LivaNova Receives FDA Clearance and CE Mark for Essenz Patient Monitor

LivaNova PLC, a medical technology and innovation company, has received regulatory approvals and initiated a targeted commercial launch for the Essenz Patient Monitor, which uses a patient-tailored approach to improve clinical efficiency and quality of patient care during cardiopulmonary bypass (CPB) procedures.
 
Having recently received U.S. Food and Drug Administration 510(k) clearance and CE Mark, LivaNova initially launched the Essenz Patient Monitor in the U.S. and Europe in hospitals that were involved in its user-centric design and development program. Additionally, the patient monitor provides important decision-making support for the perfusionist during the entire CPB procedure, is compatible with the LivaNova S5 heart-lung machine and will be a key feature of the complete Essenz Perfusion System, which encompasses a next-generation heart-lung machine. The Essenz Perfusion System is currently under development and is expected to launch in stages later this year beginning with limited commercial launches. 
 
“The Essenz Patient Monitor provides advanced and insightful data through one central screen and supports us in making data-driven decisions throughout a case,” said Ed Overdevest, clinical perfusionist, Heartbeat, Catharina Hospital, Eindhoven, The Netherlands, which was the first location to adopt the patient monitor for clinical use. “With the monitor, we can individualize the patient management strategy using features such as the intra-operative quality indicator threshold and goal-directed perfusion modules.
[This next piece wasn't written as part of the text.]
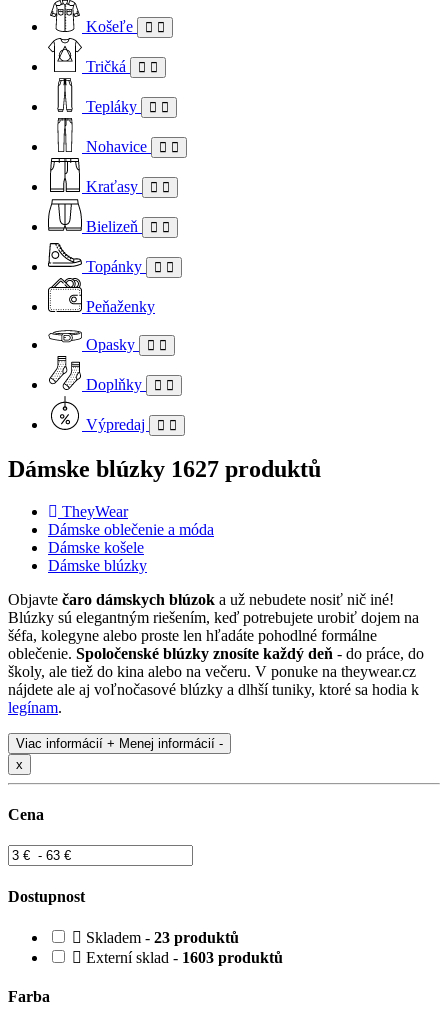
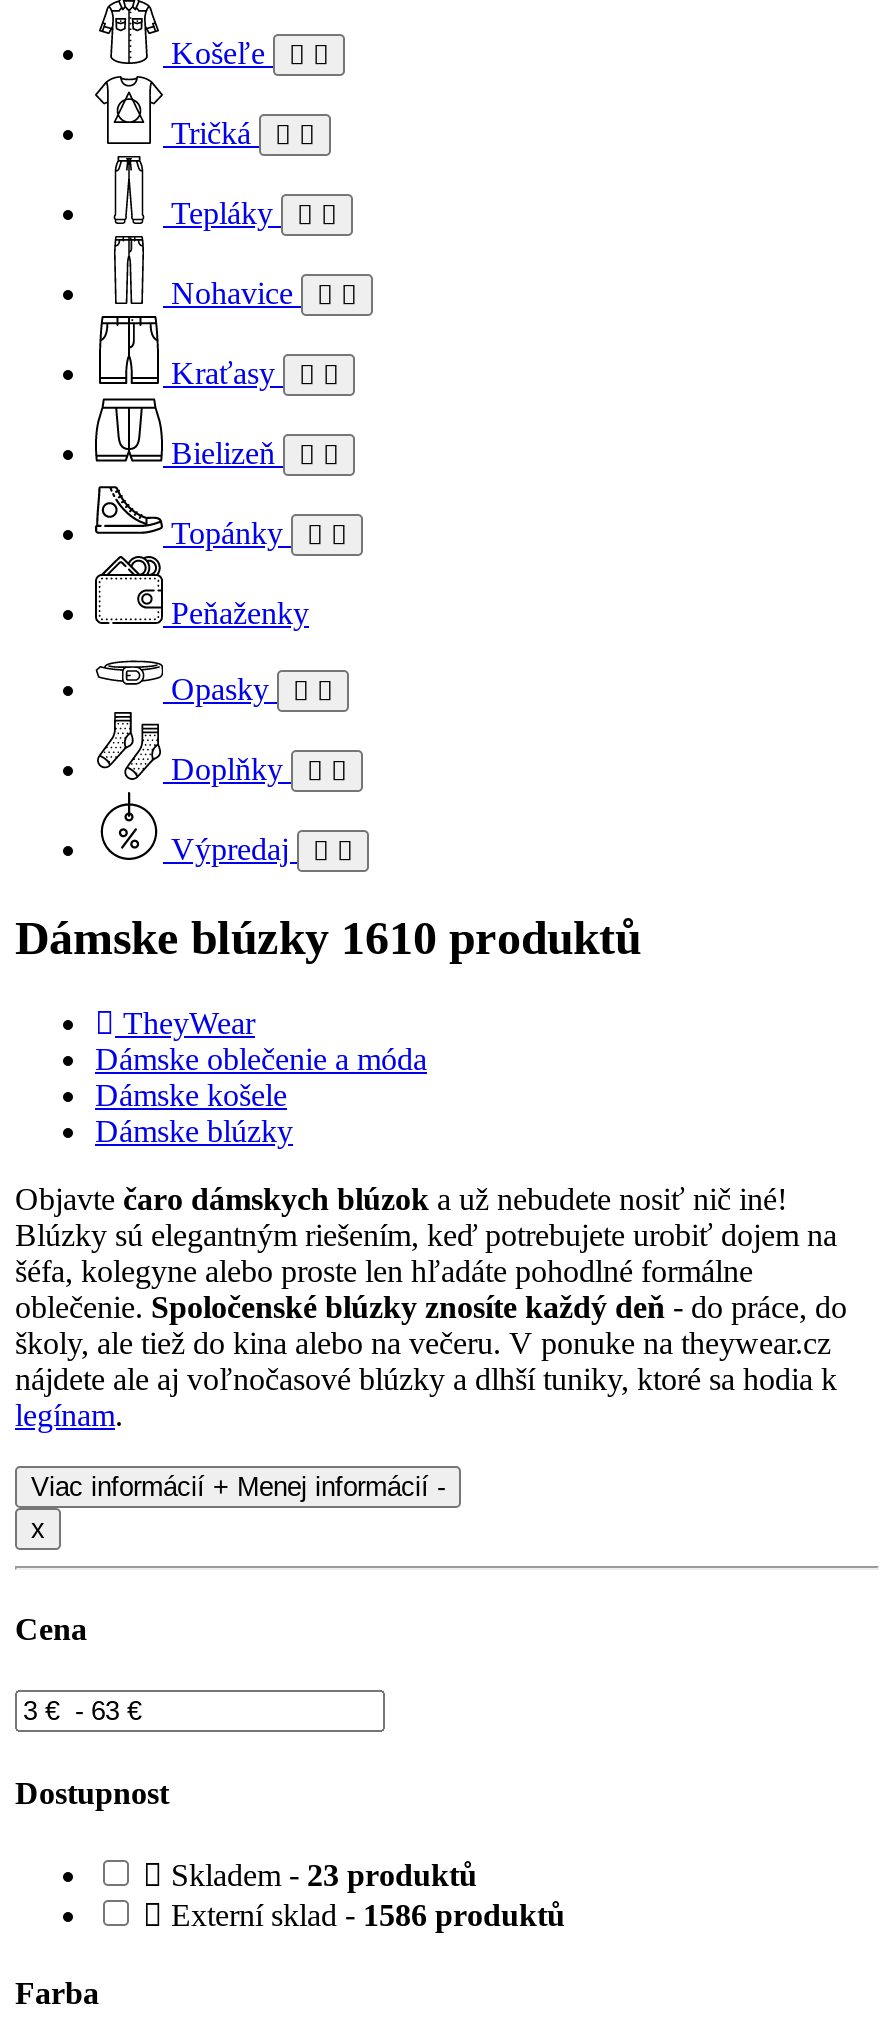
- Dámske blúzky 1627 produktů
+ Dámske blúzky 1610 produktů

- Externí sklad - 1603 produktů
+ Externí sklad - 1586 produktů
The combination of insightful data with an intuitive interface enabled our team to implement it for clinical use in the operating room almost immediately.”
 
The Essenz Patient Monitor is the result of consultation with perfusionists and is based on 30 years of LivaNova experience informing clinical outcomes using patient data and establishing goal-directed perfusion (GDP) as the standard of care. GDP is a set of parameters monitored during CPB to optimize perfusion, aiming to reduce mortality risk and minimize postoperative complications.¹
 
Key benefits of the Essenz Patient Monitor include:
 

• Intra-operative quality indicator threshold and GDP modules to allow an individualized patient management strategy throughout the case;
• Intuitive graphical user interface (GUI) displays patient parameters continuously during a case;
• State-of-the-art software architecture complies with the latest standards to ensure relevance and alignment with market requirements; and
• Seamless integration with operating room external devices and electronic medical record systems complies with latest cybersecurity requirements, meant to safeguard patient data integrity and quality.

 
Further, the Essenz Patient Monitor is backed by a responsive service team of dedicated, local engineers and a global support center to optimize operational performance.
 
“The Essenz Patient Monitor is the result of an intense user-centric design process we have undertaken with perfusionists,” said Marco Dolci, president, Cardiopulmonary at LivaNova. “We worked to combine the clinical wisdom of perfusionists with our Company’s legacy of providing safe and reliable cardiopulmonary equipment. As we look forward to the launch of the complete Essenz Perfusion System, we are eager to usher in a new era of perfusion where advanced interpretation of data provides greater value and support to perfusionists as they perform life-saving duties.”
 
Reference:
¹ Dijoy, Laurie et al. “The History of Goal-Directed Therapy and Relevance to Cardiopulmonary Bypass.” The journal of extra-corporeal technology vol. 47,2 (2015): 90-4.